What is expected - Extract each line of the records below that contains the word "answer".

Available data -
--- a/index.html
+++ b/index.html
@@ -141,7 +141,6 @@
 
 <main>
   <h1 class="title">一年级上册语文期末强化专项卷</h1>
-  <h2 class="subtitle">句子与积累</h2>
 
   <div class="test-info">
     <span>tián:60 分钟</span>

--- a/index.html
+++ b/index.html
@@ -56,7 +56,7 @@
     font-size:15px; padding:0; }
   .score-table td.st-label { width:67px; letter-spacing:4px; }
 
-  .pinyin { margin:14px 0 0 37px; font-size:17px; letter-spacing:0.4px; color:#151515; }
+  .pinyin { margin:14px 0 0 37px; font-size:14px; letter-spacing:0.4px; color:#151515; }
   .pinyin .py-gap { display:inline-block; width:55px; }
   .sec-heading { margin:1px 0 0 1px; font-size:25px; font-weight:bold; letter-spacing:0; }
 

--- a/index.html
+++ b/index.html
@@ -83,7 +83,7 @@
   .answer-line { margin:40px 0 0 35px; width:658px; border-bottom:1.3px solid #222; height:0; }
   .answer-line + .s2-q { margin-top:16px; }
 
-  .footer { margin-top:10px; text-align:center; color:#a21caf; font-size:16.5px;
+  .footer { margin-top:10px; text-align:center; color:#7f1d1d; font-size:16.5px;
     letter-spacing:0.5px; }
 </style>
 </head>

--

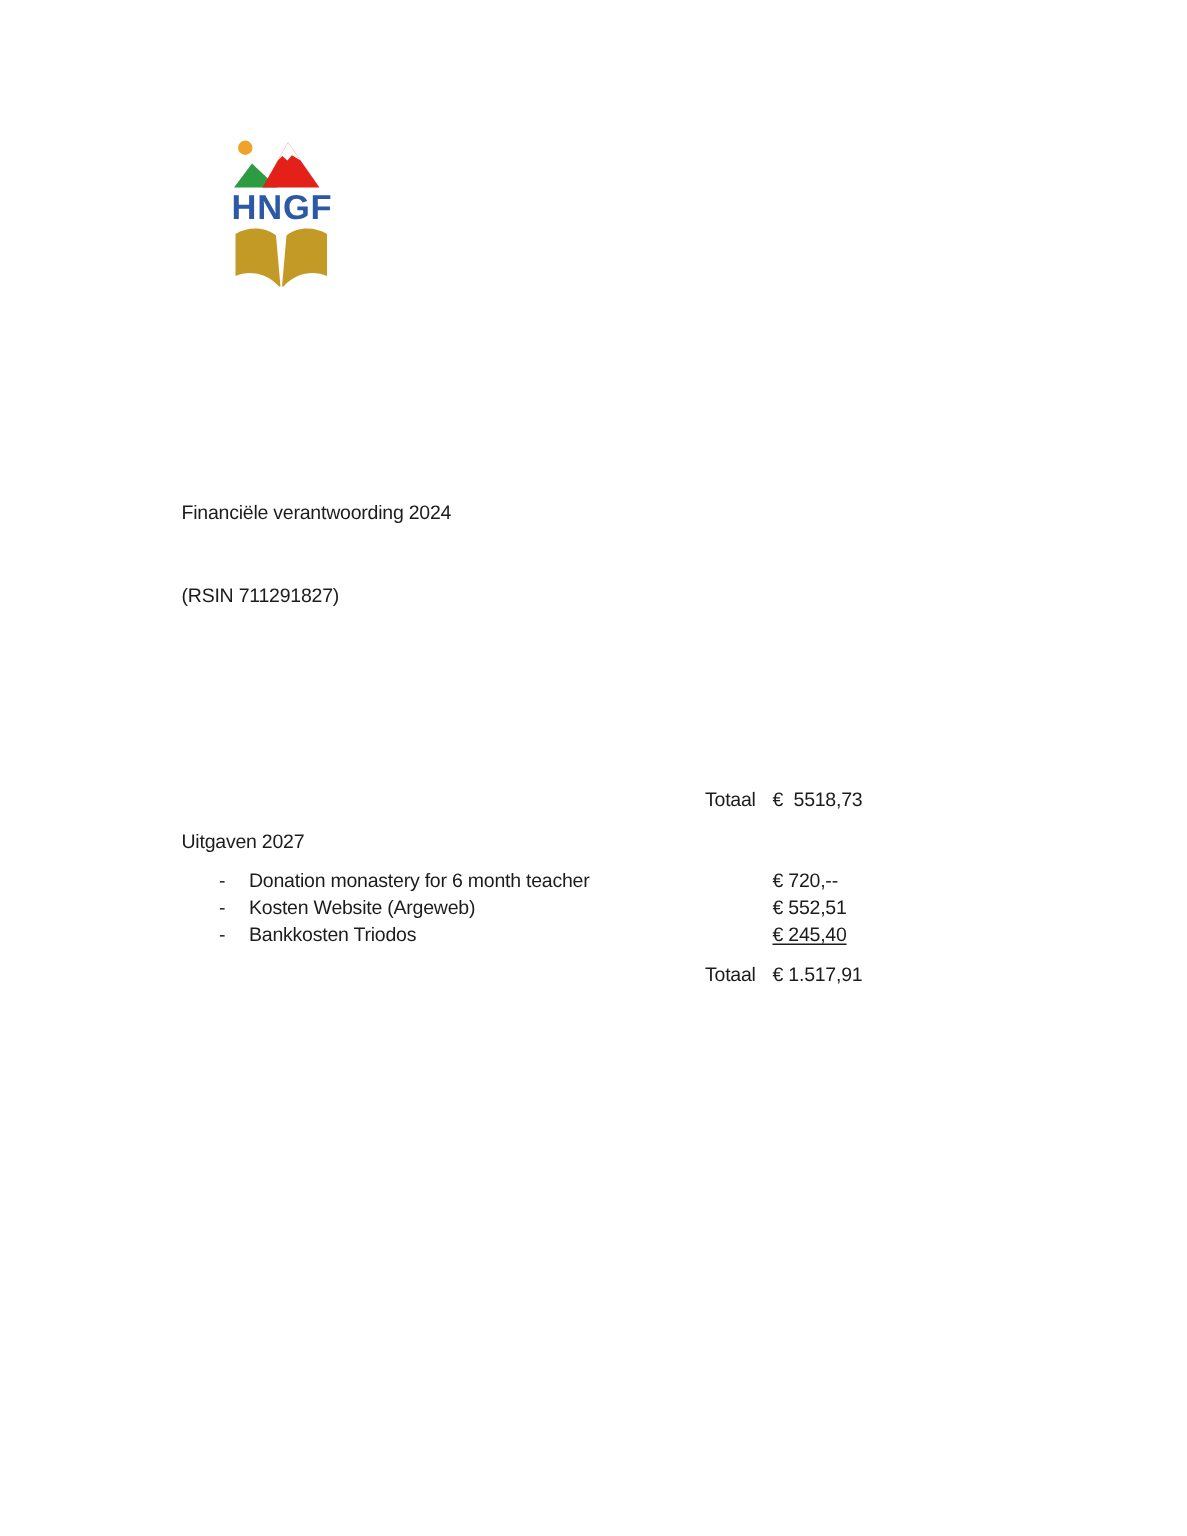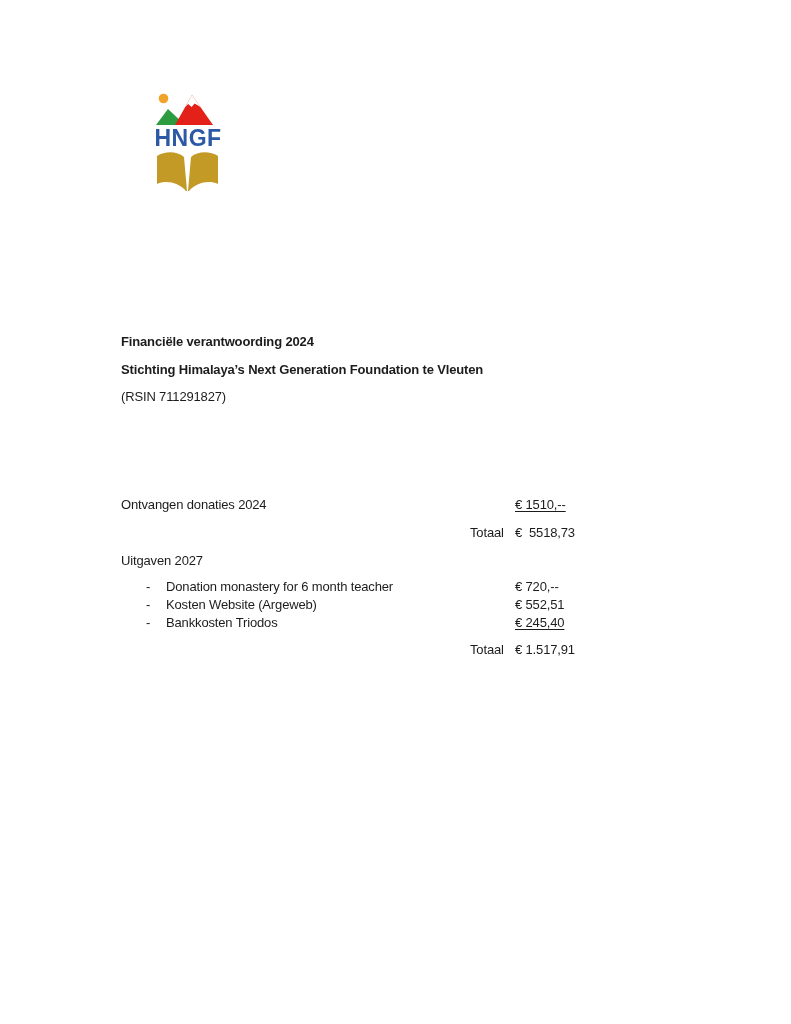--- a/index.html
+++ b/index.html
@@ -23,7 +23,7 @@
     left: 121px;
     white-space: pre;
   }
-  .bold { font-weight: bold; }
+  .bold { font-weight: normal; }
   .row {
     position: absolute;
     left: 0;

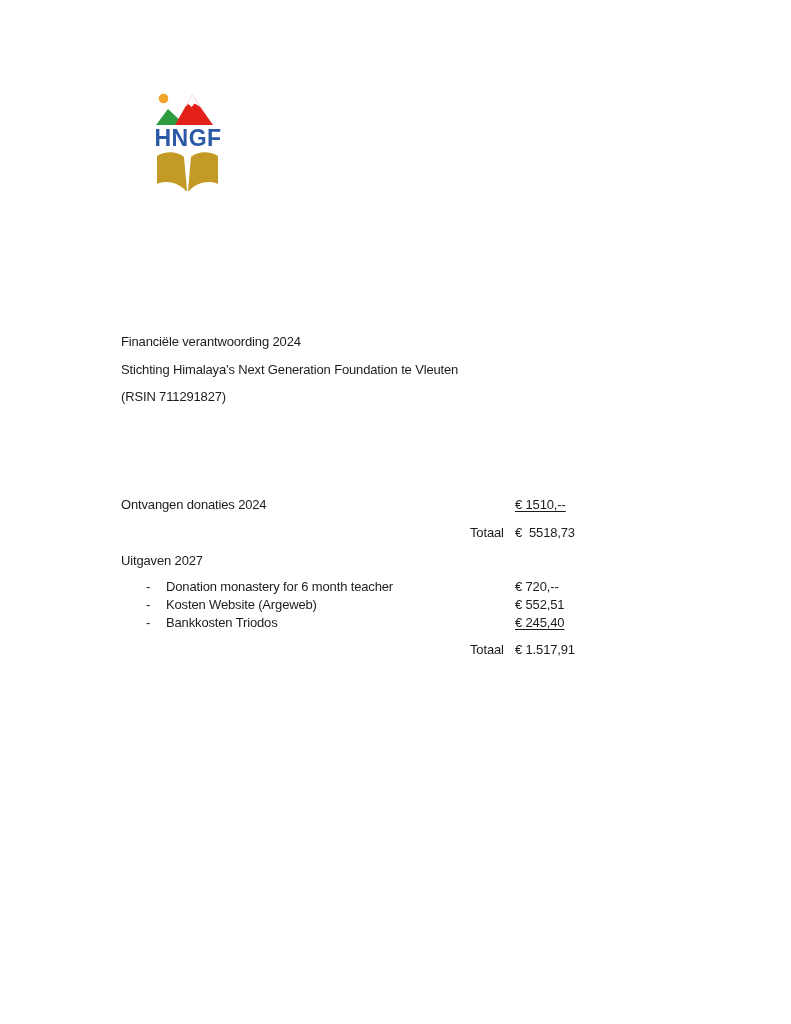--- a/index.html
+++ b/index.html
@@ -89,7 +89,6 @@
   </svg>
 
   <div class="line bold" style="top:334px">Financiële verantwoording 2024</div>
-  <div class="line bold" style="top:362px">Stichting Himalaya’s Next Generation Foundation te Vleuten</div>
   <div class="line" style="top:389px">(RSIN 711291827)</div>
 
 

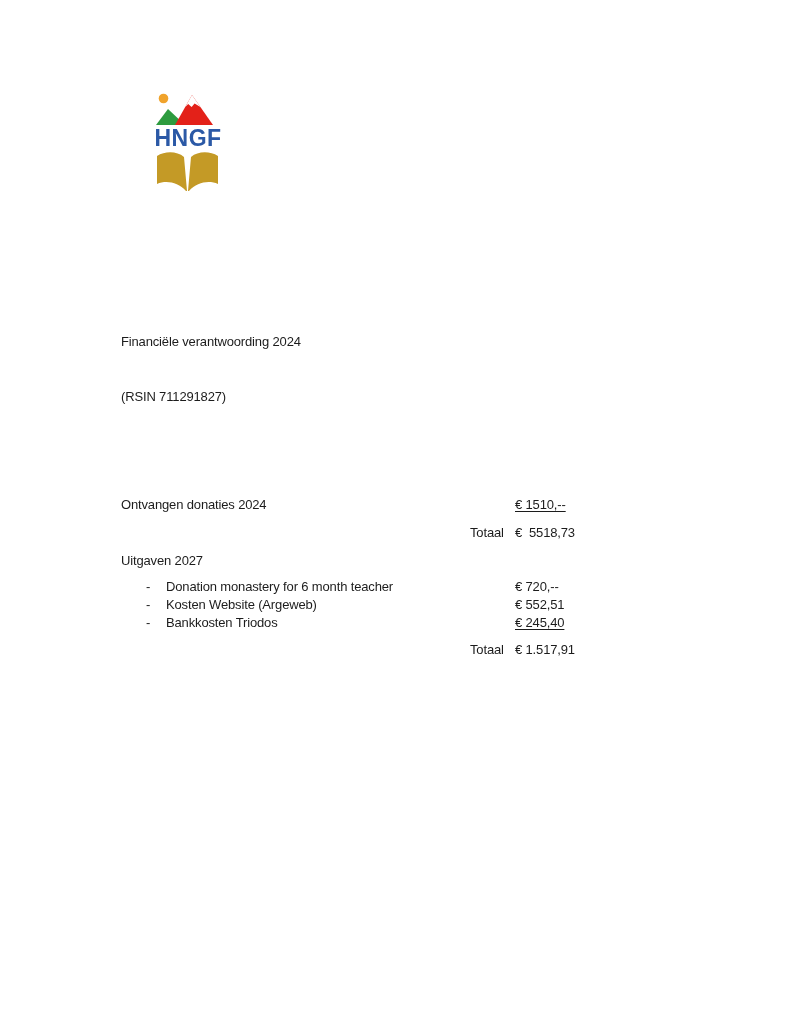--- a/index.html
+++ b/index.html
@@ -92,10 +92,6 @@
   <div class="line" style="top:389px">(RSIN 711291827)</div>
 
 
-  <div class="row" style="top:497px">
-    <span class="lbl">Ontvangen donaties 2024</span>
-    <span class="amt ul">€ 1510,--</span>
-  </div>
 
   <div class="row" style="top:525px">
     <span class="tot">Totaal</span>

Written solution -
   .answer-line { margin:40px 0 0 35px; width:658px; border-bottom:1.3px solid #222; height:0; }
   .answer-line + .s2-q { margin-top:16px; }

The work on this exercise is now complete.